I was an extra on the 2nd BB film shoot and got to talk with him a bit. He was the coolest actor on that set, so humble and down to earth(unlike others!)
Maximum respect to you Mr. King


----------



## GTmaker (Apr 24, 2006)

the King is gone....long live the King in our hearts. 
RIP BB

here is ten minutes of pure blues bliss ...
G.

[video=youtube;iUaevnP1LLg]https://www.youtube.com/watch?v=iUaevnP1LLg[/video]


----------



## zontar (Oct 25, 2007)

It wasn't unexpected, but still sad.


I got a chance to see him live a couple of times many years ago, and both times were outstanding concerts--I rank them both in my personal top 5.


[video=youtube;VgTWSEfGwEU]https://www.youtube.com/watch?v=VgTWSEfGwEU[/video]
[video=youtube;BqkWH4G1SRA]https://www.youtube.com/watch?v=BqkWH4G1SRA[/video]


Unless you play classical music or some very traditional ethnic music exclusively, you have been at least indirectly influenced by him.

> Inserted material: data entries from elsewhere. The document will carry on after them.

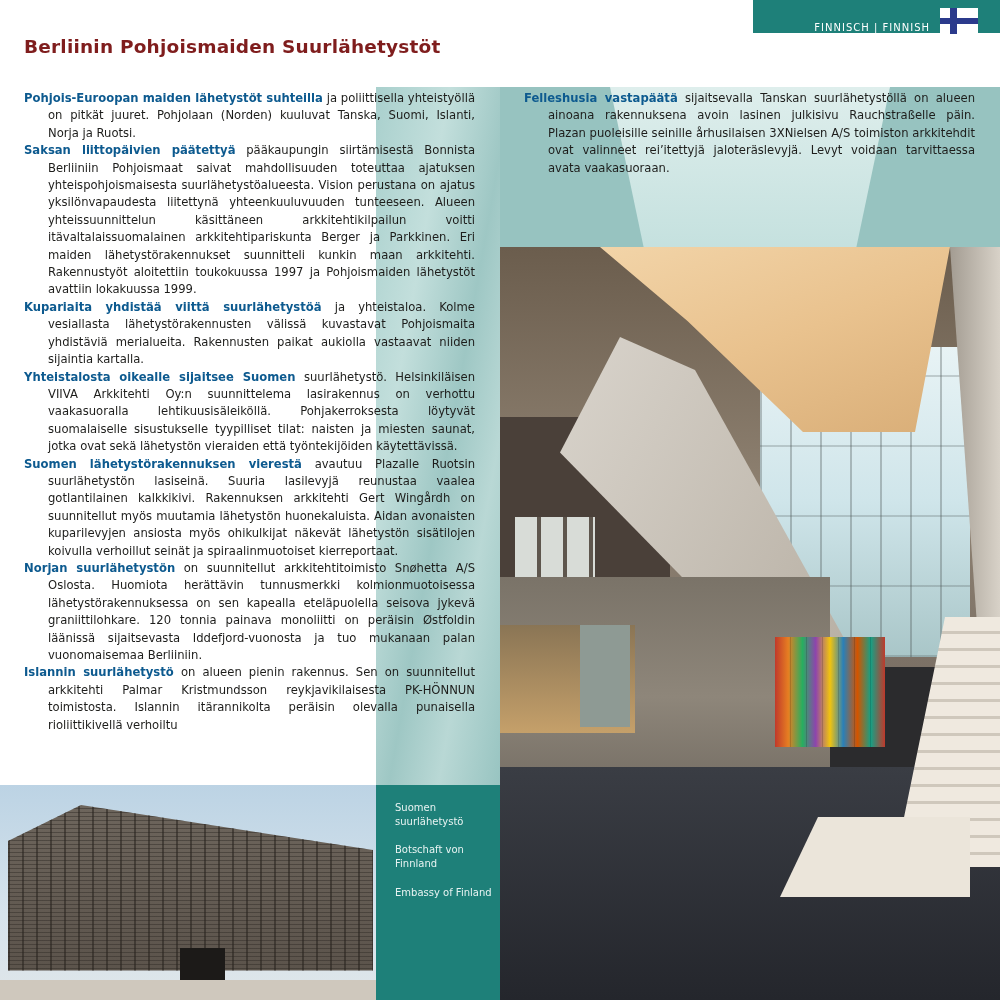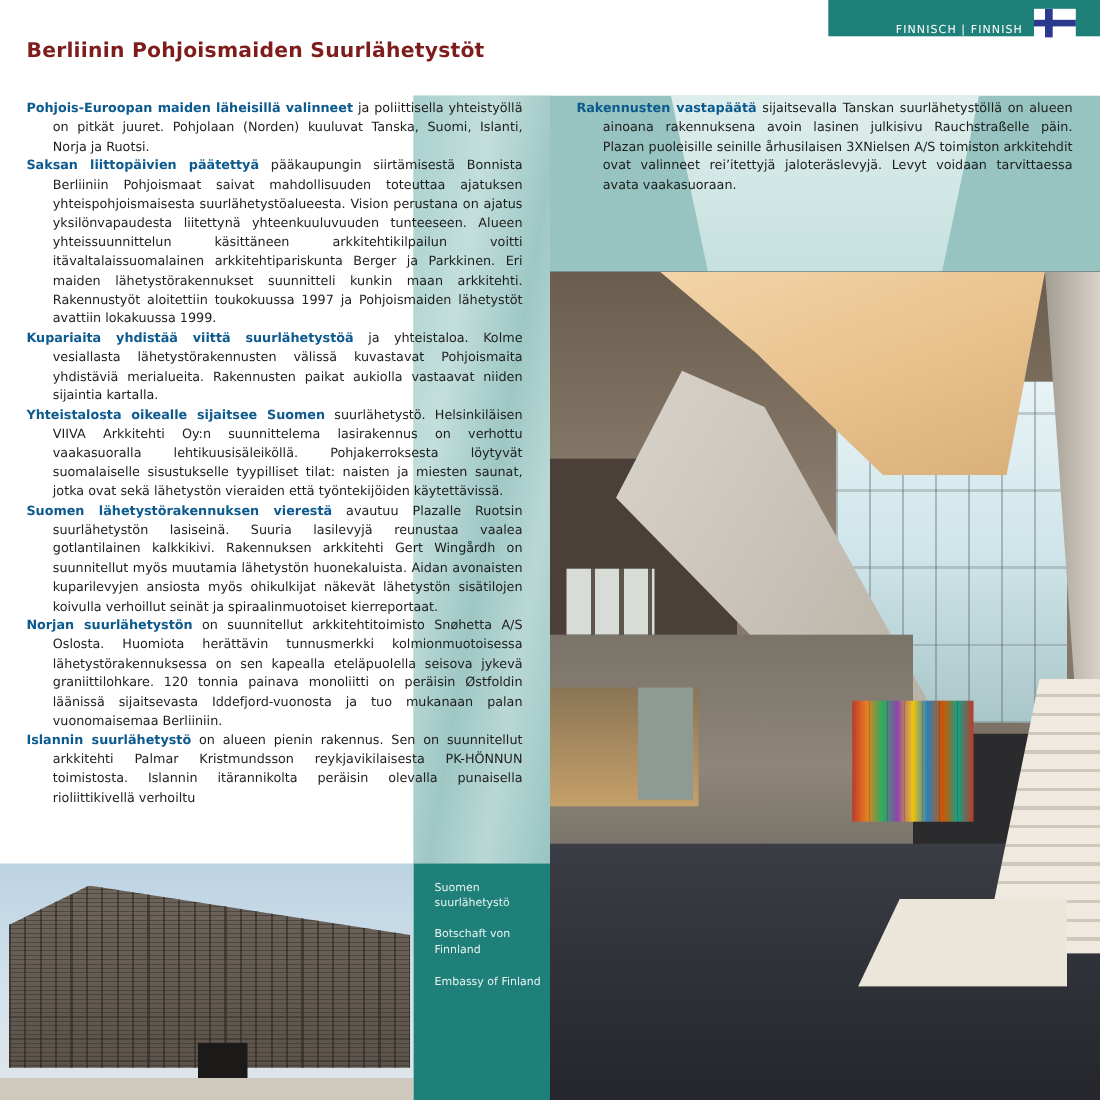--- a/index.html
+++ b/index.html
@@ -94,31 +94,31 @@
   <div class="pi-concrete"></div>
   <div class="pi-floor"></div>
   <div class="pi-door"></div>
   <div class="pi-door-glass"></div>
   <div class="pi-artwall"></div>
   <div class="pi-stairs"></div>
   <div class="pi-landing"></div>
 </div>
 
 <div class="col col-left">
-  <p class="para"><span class="lead">Pohjois-Euroopan maiden läheisillä valinneet</span><span> ja poliittisella yhteistyöllä on pitkät juuret. Pohjolaan (Norden) kuuluvat Tanska, Suomi, Islanti, Norja ja Ruotsi.</span></p>
+  <p class="para"><span class="lead">Pohjois-Euroopan maiden lähetystöt suhteilla</span><span> ja poliittisella yhteistyöllä on pitkät juuret. Pohjolaan (Norden) kuuluvat Tanska, Suomi, Islanti, Norja ja Ruotsi.</span></p>
   <p class="para"><span class="lead">Saksan liittopäivien päätettyä</span><span> pääkaupungin siirtämisestä Bonnista Berliiniin Pohjoismaat saivat mahdollisuuden toteuttaa ajatuksen yhteispohjoismai­sesta suurlähetystöalueesta. Vision perustana on ajatus yksilönvapaudesta liitettynä yhteenkuuluvuuden tunteeseen. Alueen yhteissuunnittelun käsit­täneen arkkitehtikilpailun voitti itävaltalaissuomalainen arkkitehtipariskunta Berger ja Parkkinen. Eri maiden lähetystörakennukset suunnitteli kunkin maan arkkitehti. Rakennustyöt aloitettiin toukokuussa 1997 ja Pohjoismaiden lähetystöt avattiin lokakuussa 1999.</span></p>
   <p class="para"><span class="lead">Kupariaita yhdistää viittä suurlähetystöä</span><span> ja yhteistaloa. Kolme vesiallasta lähetystörakennusten välissä kuvastavat Pohjoismaita yhdistäviä merialueita. Rakennusten paikat aukiolla vastaavat niiden sijaintia kartalla.</span></p>
   <p class="para"><span class="lead">Yhteistalosta oikealle sijaitsee Suomen</span><span> suurlähetystö. Helsinkiläisen VIIVA Arkkitehti Oy:n suunnittelema lasirakennus on verhottu vaakasuoralla lehtikuusisäleiköllä. Pohjakerroksesta löytyvät suomalaiselle sisustukselle tyypilliset tilat: naisten ja miesten saunat, jotka ovat sekä lähetystön vieraiden että työntekijöiden käytettävissä.</span></p>
   <p class="para"><span class="lead">Suomen lähetystörakennuksen vierestä</span><span> avautuu Plazalle Ruotsin suurlähetystön lasiseinä. Suuria lasilevyjä reunustaa vaalea gotlantilainen kalkkikivi. Rakennuksen arkkitehti Gert Wingårdh on suunnitellut myös muutamia lähetystön huonekaluista. Aidan avonaisten kuparilevyjen ansiosta myös ohikulkijat näkevät lähetystön sisätilojen koivulla verhoillut seinät ja spiraalinmuotoiset kierreportaat.</span></p>
   <p class="para"><span class="lead">Norjan suurlähetystön</span><span> on suunnitellut arkkitehtitoimisto Snøhetta A/S Oslosta. Huomiota herättävin tunnusmerkki kolmionmuotoisessa lähetystörakennuksessa on sen kapealla eteläpuolella seisova jykevä graniittilohkare. 120 tonnia painava monoliitti on peräisin Østfoldin läänissä sijaitsevasta Iddefjord-vuonosta ja tuo mukanaan palan vuonomaisemaa Berliiniin.</span></p>
   <p class="para"><span class="lead">Islannin suurlähetystö</span><span> on alueen pienin rakennus. Sen on suunnitellut arkkitehti Palmar Kristmundsson reykjavikilaisesta PK-HÖNNUN toimistosta. Islannin itärannikolta peräisin olevalla punaisella rioliittikivellä verhoiltu</span></p>
 </div>
 
 <div class="col col-right">
-  <p class="para"><span class="lead">Rakennusten vastapäätä</span><span> sijaitsevalla Tanskan suurlähetystöllä on alueen ainoana rakennuksena avoin lasinen julkisivu Rauchstraßelle päin. Plazan puoleisille seinille århusilaisen 3XNielsen A/S toimiston arkkitehdit ovat valinneet rei’itettyjä jaloteräslevyjä. Levyt voidaan tarvittaessa avata vaakasuoraan.</span></p>
+  <p class="para"><span class="lead">Felleshusia vastapäätä</span><span> sijaitsevalla Tanskan suurlähetystöllä on alueen ainoana rakennuksena avoin lasinen julkisivu Rauchstraßelle päin. Plazan puoleisille seinille århusilaisen 3XNielsen A/S toimiston arkkitehdit ovat valinneet rei’itettyjä jaloteräslevyjä. Levyt voidaan tarvittaessa avata vaakasuoraan.</span></p>
 </div>
 
 <div class="photo-exterior">
   <div class="pe-building"></div>
   <div class="pe-entrance"></div>
   <div class="pe-ground"></div>
 </div>
 
 <div class="caption-box"></div>
 <div class="caption" style="top:801px;">Suomen suurlähetystö</div>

Condolences certainly going out to his family & friends.


----------



## Steadfastly (Nov 14, 2008)

From Eric Clapton.

http://www.cbc.ca/player/News/Arts/ID/2667290152/


----------



## GuitarsCanada (Dec 30, 2005)

So sad to see this happen yet again with a family worried only about the money. the man is not even in the ground yet.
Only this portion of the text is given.